KISDigital

The other day I found the need to create a sitemap for a rather large domain at work. The site in question has a few static pages, but there are a lot of dynamic pages that would be hard to go through every possible page combination. In order to speed things up a bit I thought I would write a quick webcrawler to go through the site and help me build the list of site links.

It does take a little effort to get things up and running because the a database is required for tracking all the links. Also I use a scheduled task that gets called to crawl the next batch of links and add any new links to the queue. My datasource is called ufapp but the datasource can be whatever you like. Here is the table structure required.

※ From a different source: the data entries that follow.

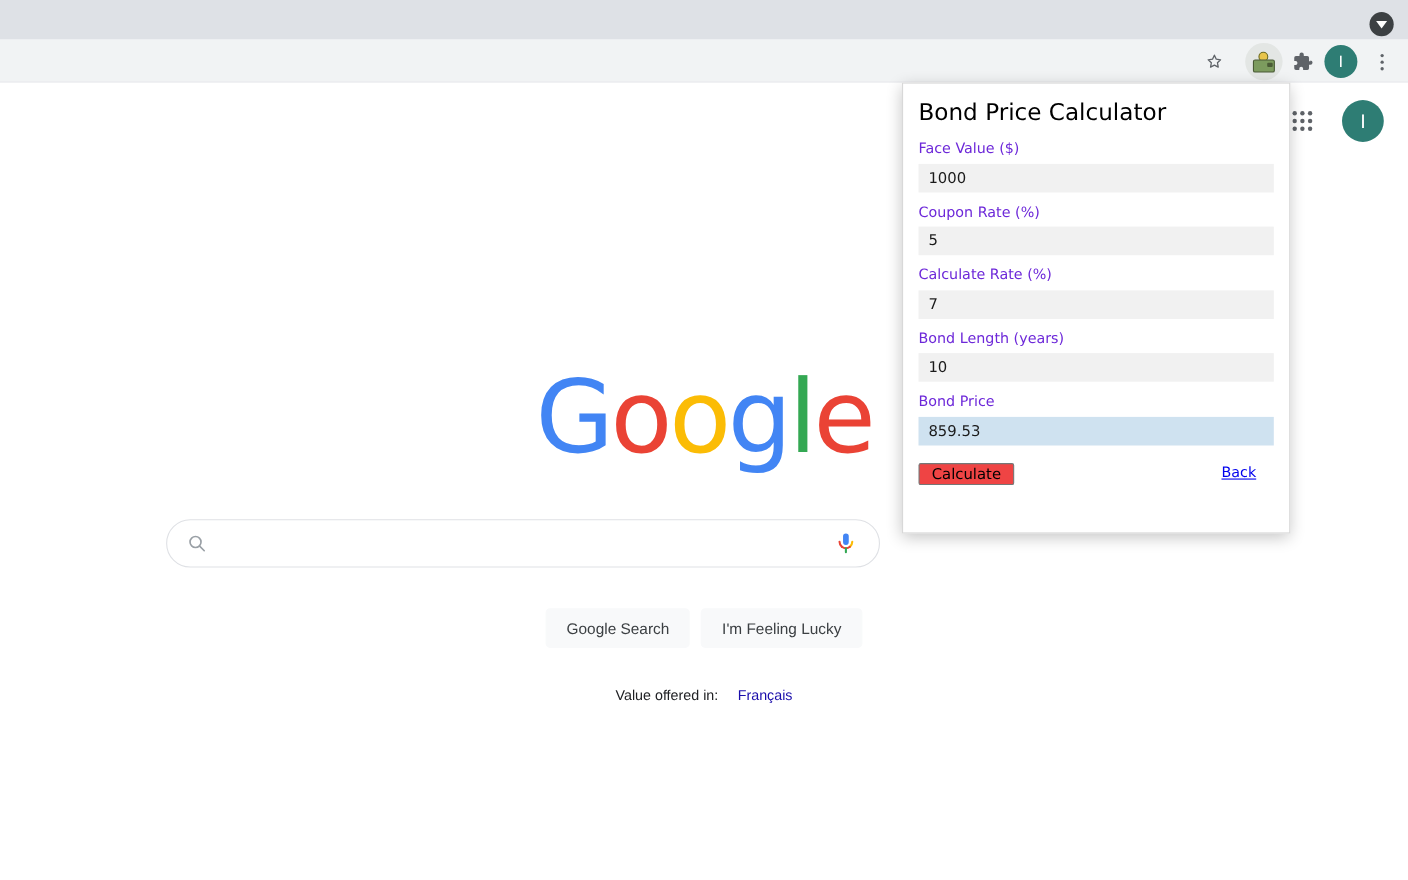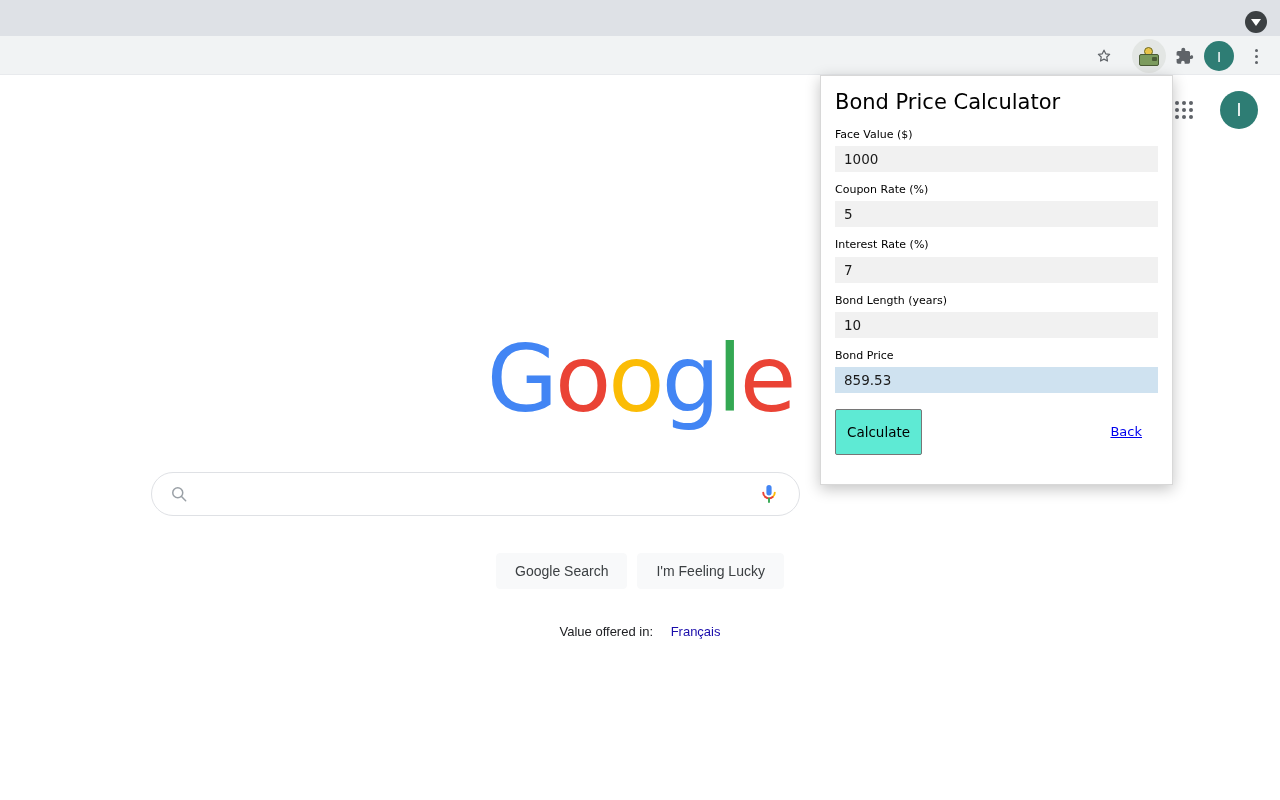--- a/index.html
+++ b/index.html
@@ -146,36 +146,36 @@
     border: 1px solid #d8d8d8;
     box-shadow: 0 4px 14px rgba(0,0,0,0.24);
     padding: 14px 14px 0 14px;
     font-family: "DejaVu Sans", sans-serif;
   }
   #popup-title {
     font-size: 21px; color: #000; margin: 0 0 14px 0;
     font-weight: 400; letter-spacing: 0px;
   }
   .field-label {
-    font-size: 11px; color: #000000; margin: 2px 0 5px 0; line-height: 1.2;
+    font-size: 13px; color: #6d28d9; margin: 2px 0 5px 0; line-height: 1.2;
   }
   .field-input {
     width: 100%; height: 26px; border: none; outline: none;
     background: #f1f1f1; color: #1a1a1a;
     font-family: "DejaVu Sans", sans-serif; font-size: 13.5px;
     padding: 0 9px; margin: 0 8px 11px 0; display: block;
   }
   .field-input.result { background: #cfe2f0; margin-bottom: 16px; }
   #popup-actions {
     display: flex; align-items: center; justify-content: space-between;
   }
   #calculate-button {
-    background: #5eead4; border: 1px solid #767676; border-radius: 2px;
+    background: #ef4444; border: 1px solid #767676; border-radius: 2px;
     color: #000; font-family: "DejaVu Sans", sans-serif; font-size: 13.5px;
-    padding: 14px 11px; cursor: pointer;
+    padding: 1px 11px; cursor: pointer;
   }
   #back-link {
     color: #0000ee; font-size: 13px; text-decoration: underline; cursor: pointer;
     margin-right: 16px;
   }
 </style>
 </head>
 <body>
 
 <div id="browser-window">
@@ -284,21 +284,21 @@
       <div class="field-label">Face Value ($)</div>
       <input class="field-input" type="text" value="1000" style="">
     </div>
 
     <div>
       <div class="field-label">Coupon Rate (%)</div>
       <input class="field-input" type="text" value="5" style="">
     </div>
 
     <div>
-      <div class="field-label">Interest Rate (%)</div>
+      <div class="field-label">Calculate Rate (%)</div>
       <input class="field-input" type="text" value="7" style="">
     </div>
 
     <div>
       <div class="field-label">Bond Length (years)</div>
       <input class="field-input" type="text" value="10" style="">
     </div>
 
     <div>
       <div class="field-label">Bond Price</div>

-- ufapp.sitemap definition

CREATE TABLE `sitemap` (
 `id` bigint(20) NOT NULL AUTO_INCREMENT,
 `url` varchar(1000) NOT NULL UNIQUE,
 `crawled` bit(1) NOT NULL DEFAULT b'0',
 `statuscode` varchar(100) NOT NULL DEFAULT '200',
 PRIMARY KEY (`id`)
) ENGINE=InnoDB AUTO_INCREMENT=1 DEFAULT CHARSET=utf8mb4;

The Crawler

The crawler iself is a simple cfhttp call that pipes the fileContent returned through jSoup parse the HTML for anchor links. If you are not familiar with jSoup it is simply a Java HTML parser that will allow you to extract and manipulate data. The cfhttp has resolveURL=true and redirect=false set. This ensures relative links do not cause an issue and do not follow redirects.

A new instance of the JavaLoaderFactory will be created and stored in the application scope if it does not already exist. All worker pages will use JavaLoader to create the jSoup object used to parse the HTML.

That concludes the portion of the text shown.